Copy data operated on during request from/to local buffers to/from
the grant references.

Before grant copy operation local buffers must be allocated what is
done by calling ioreq_init_copy_buffers. For the 'read' operation,
first, the qemu device invokes the read operation on local buffers
and on the completion grant copy is called and buffers are freed.
For the 'write' operation grant copy is performed before invoking
write by qemu device.

A new value 'feature_grant_copy' is added to recognize when the
grant copy operation is supported by a guest.
The body of the function 'ioreq_runio_qemu_aio' is moved to
'ioreq_runio_qemu_aio_blk' and in the 'ioreq_runio_qemu_aio' depending
on the support for grant copy according checks, initialization, grant
operation are made, then the 'ioreq_runio_qemu_aio_blk' function is
called.

Signed-off-by: Paulina Szubarczyk <paulinaszubarczyk@gmail.com>
---
Changes since v2:
- to use the xengnttab_* function directly added -lxengnttab to configure
  and include <xengnttab.h> in include/hw/xen/xen_common.h
- in ioreq_copy removed an out path, changed a log level, made explicit 
  assignement to 'xengnttab_copy_grant_segment'
* I did not change the way of testing if grant_copy operation is implemented.
  As far as I understand if the code from gnttab_unimp.c is used then the gnttab 
  device is unavailable and the handler to gntdev would be invalid.
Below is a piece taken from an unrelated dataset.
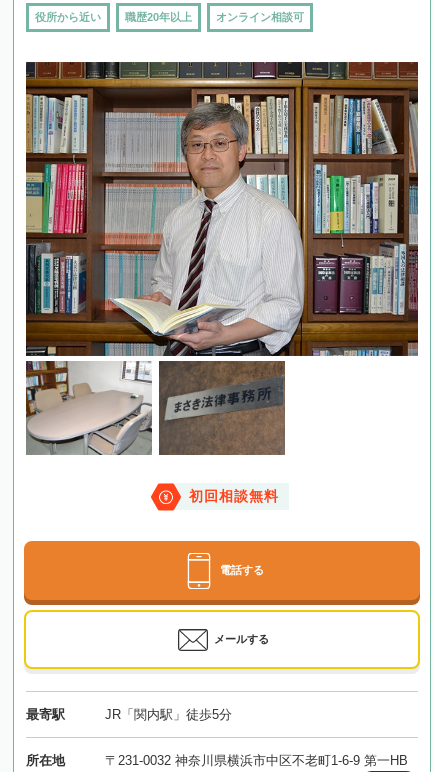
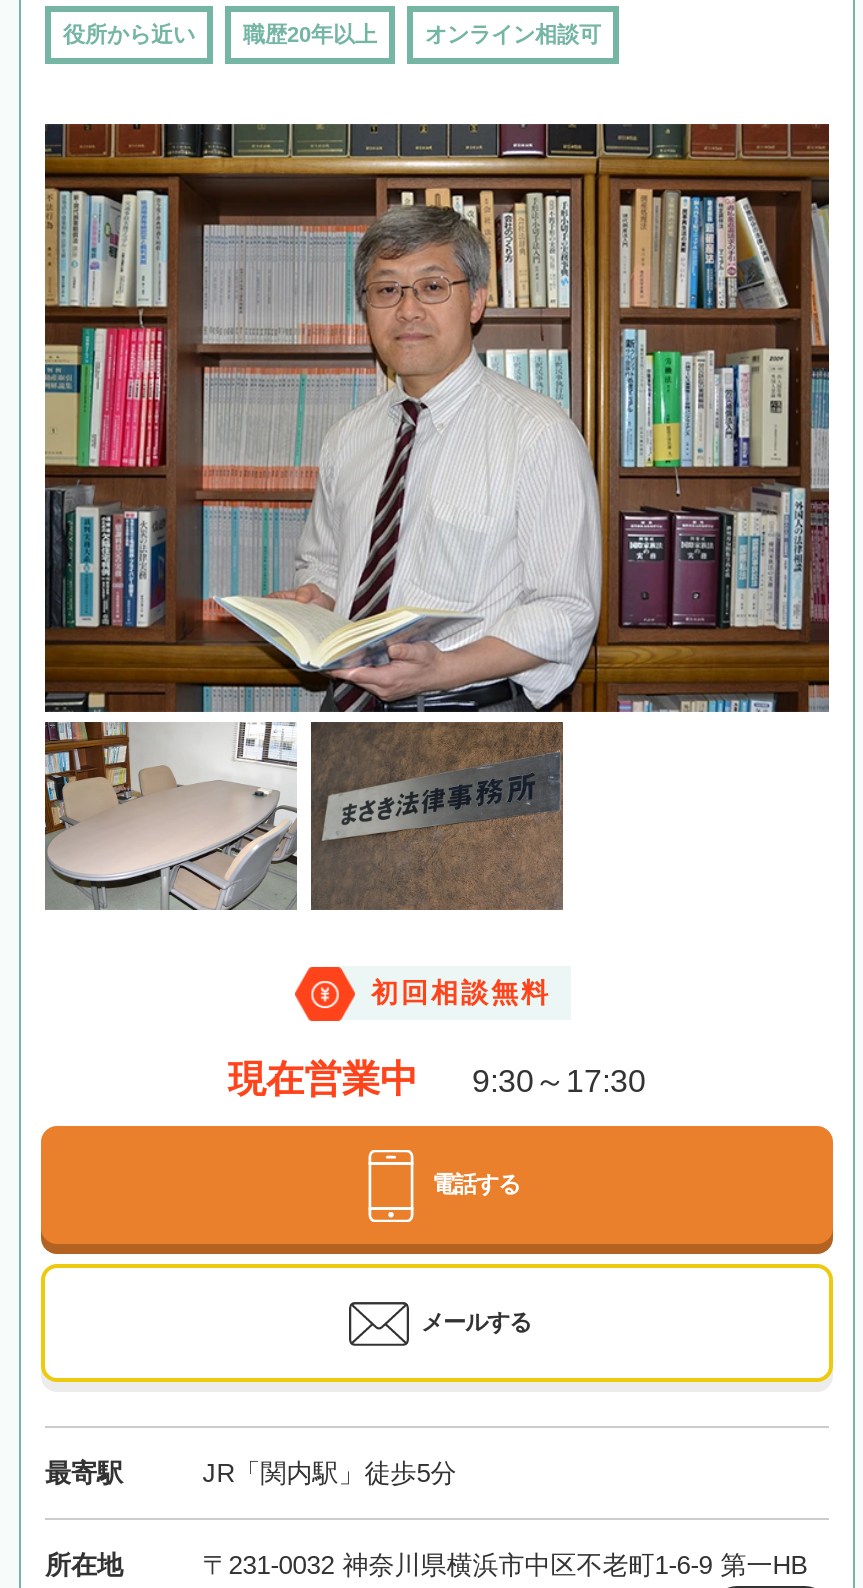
+ 現在営業中
+ 9:30～17:30
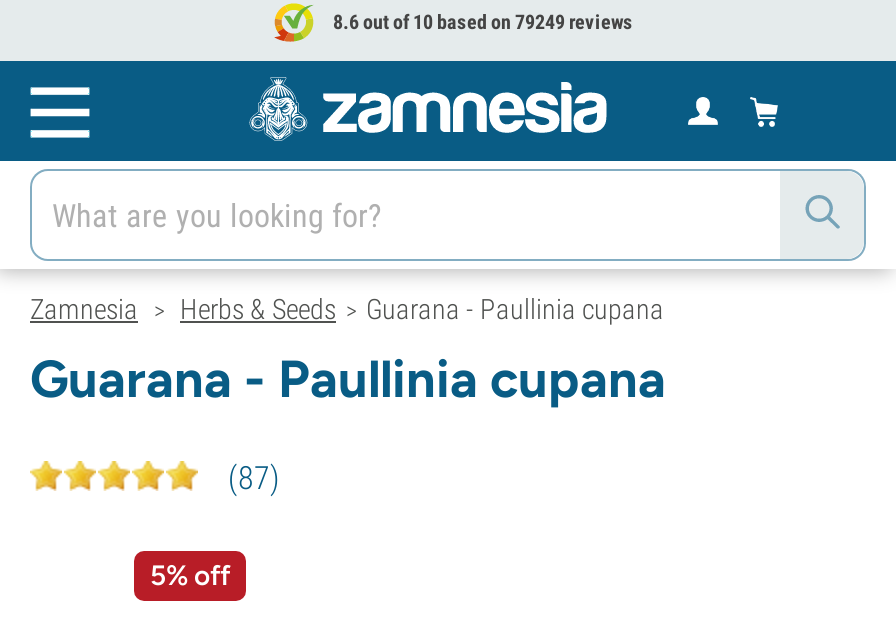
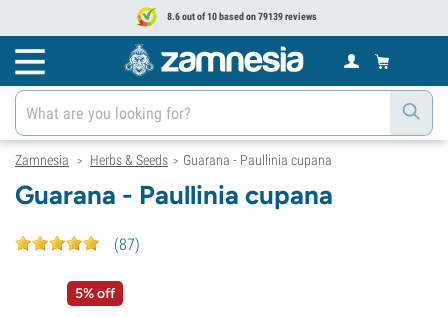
- 8.6 out of 10 based on 79249 reviews
+ 8.6 out of 10 based on 79139 reviews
But 
  if the handler is valid then the ioctl should return operation unimplemented 
  if the gntdev does not implement the operation.

 configure                   |   2 +-
 hw/block/xen_disk.c         | 171 ++++++++++++++++++++++++++++++++++++++++----
 include/hw/xen/xen_common.h |   2 +
 3 files changed, 162 insertions(+), 13 deletions(-)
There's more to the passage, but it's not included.